Opened 12 years ago

Closed 12 years ago

Last modified 12 years ago

#18833 closed Bug (invalid)

Model returns incorrect values from Postgres DB View

Reported by: paul.ortman@… Owned by: nobody
Component: Database layer (models, ORM) Version: 1.4
Severity: Normal Keywords:
Cc: Triage Stage: Unreviewed
Has patch: no Needs documentation: no
Needs tests: no Patch needs improvement: no
Easy pickings: no UI/UX: no

Description

This is essentially the same report as http://stackoverflow.com/questions/11781867/django-queryset-returns-wrong-values-from-postgresql-view

I have a database view that returns aggregate data from table.

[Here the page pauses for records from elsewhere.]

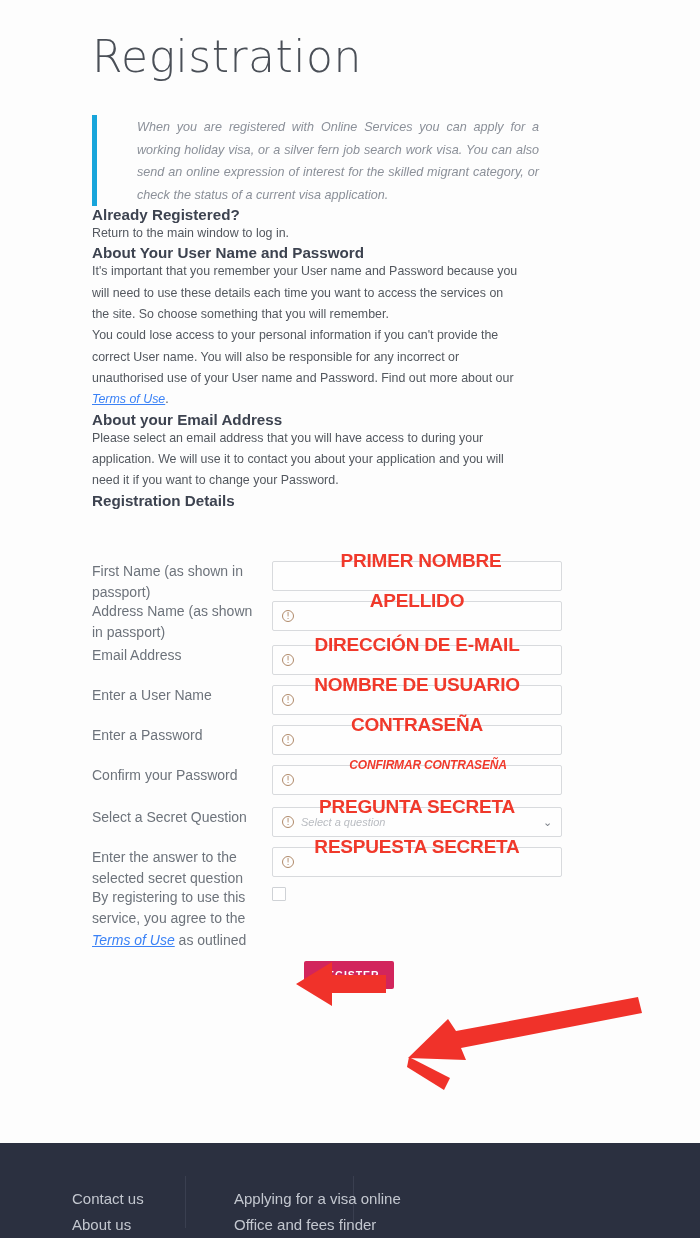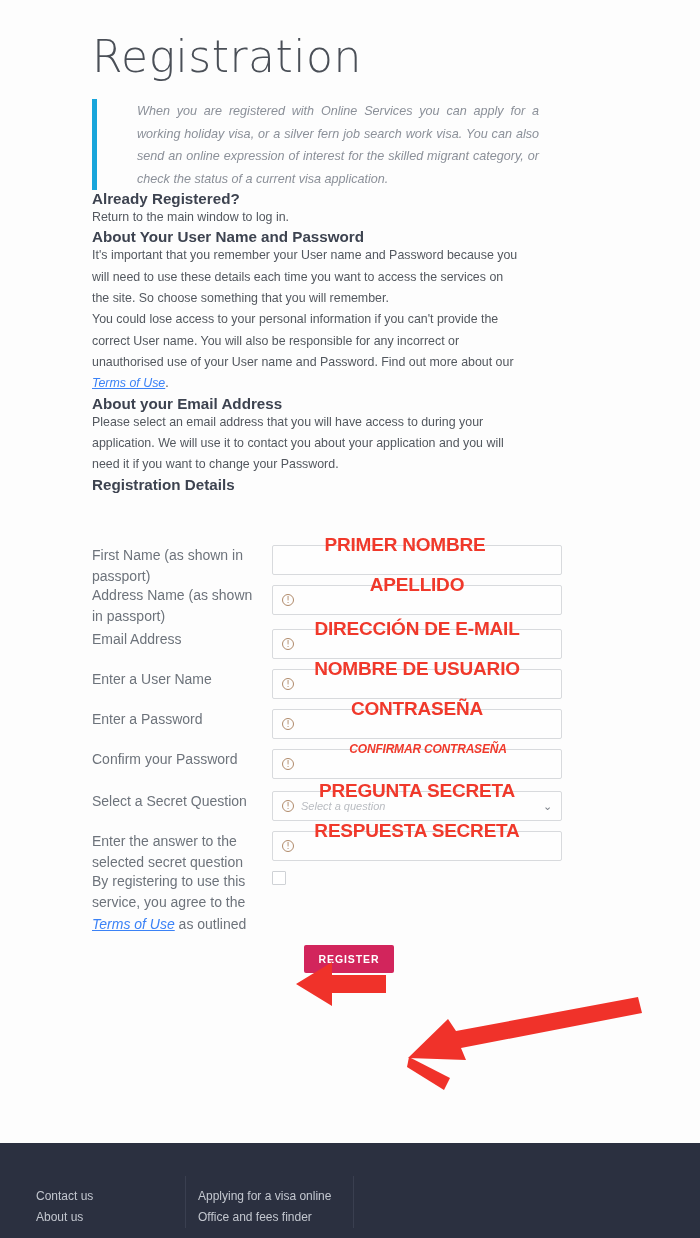"When you are registered with" .intro-wrap { margin-top: 18px -> 34px }
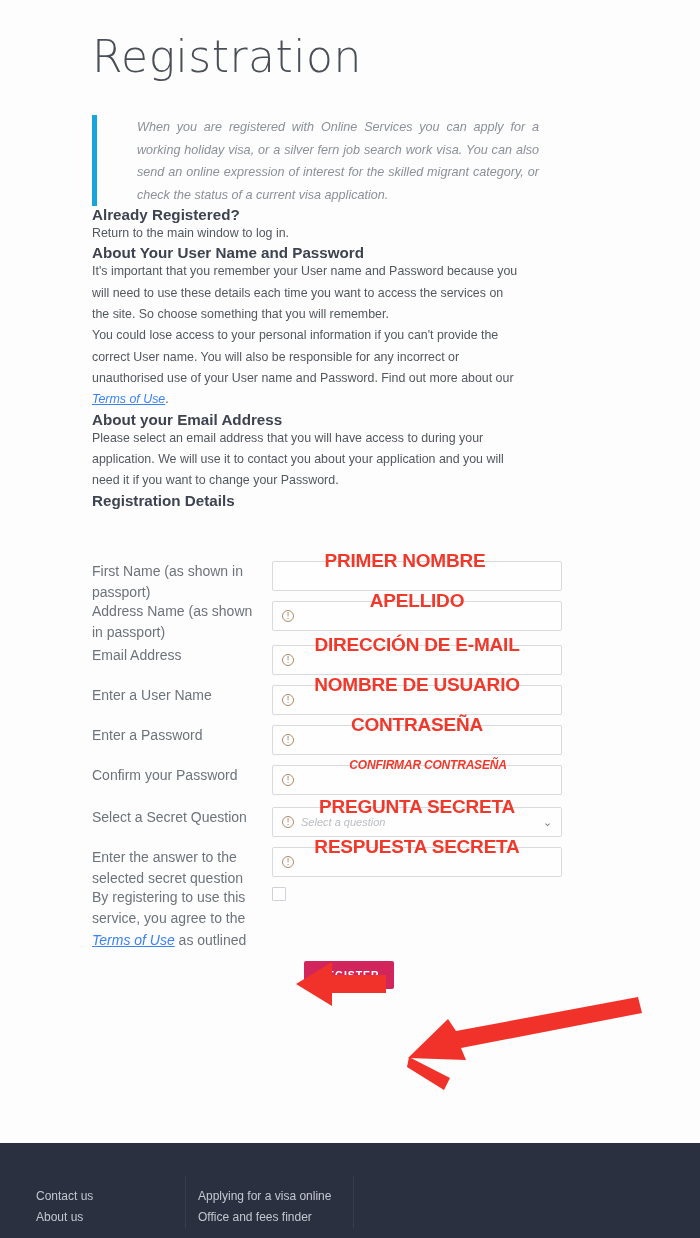"PRIMER NOMBRE" div.anno { left: 168px -> 184px }
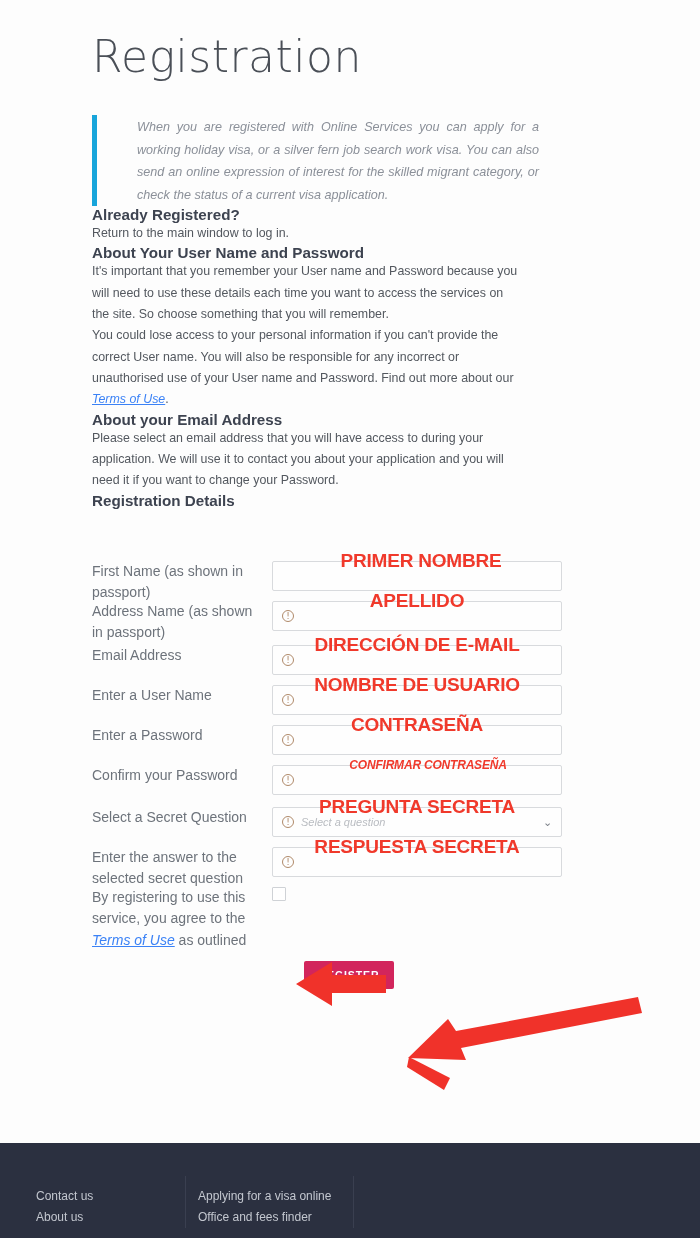"Contact us" .fcol { font-size: 12px -> 15px; margin-left: none -> 36px }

=> \d+ valid_logins_dow_popularity
        View "public.valid_logins_dow_popularity"
   Column   |  Type   | Modifiers | Storage | Description
------------+---------+-----------+---------+-------------
 logins_avg | integer |           | plain   |
 dow        | integer |           | plain   |
View definition:
 WITH by_dow AS (
         SELECT valid_logins_over_time.count, date_part('dow'::text, valid_logins_over_time.date) AS dow
           FROM valid_logins_over_time
        )
 SELECT avg(by_dow.count)::integer AS logins_avg, by_dow.dow::integer AS dow
   FROM by_dow
  GROUP BY by_dow.dow;

I have a Django model that uses that view as its data source

from django.db import models

# Create your models here.
class ValidLoginsDowPopularity(models.Model):
    class Meta:
        db_table = 'valid_logins_dow_popularity'
        managed = False

    logins_avg = models.IntegerField(db_column='logins_avg')

    # Day of Week (dow)
    dow = models.IntegerField(db_column='dow',
                              primary_key=True)

    def __unicode__(self):
        return u"%d : " % (self.dow, self.logins_avg )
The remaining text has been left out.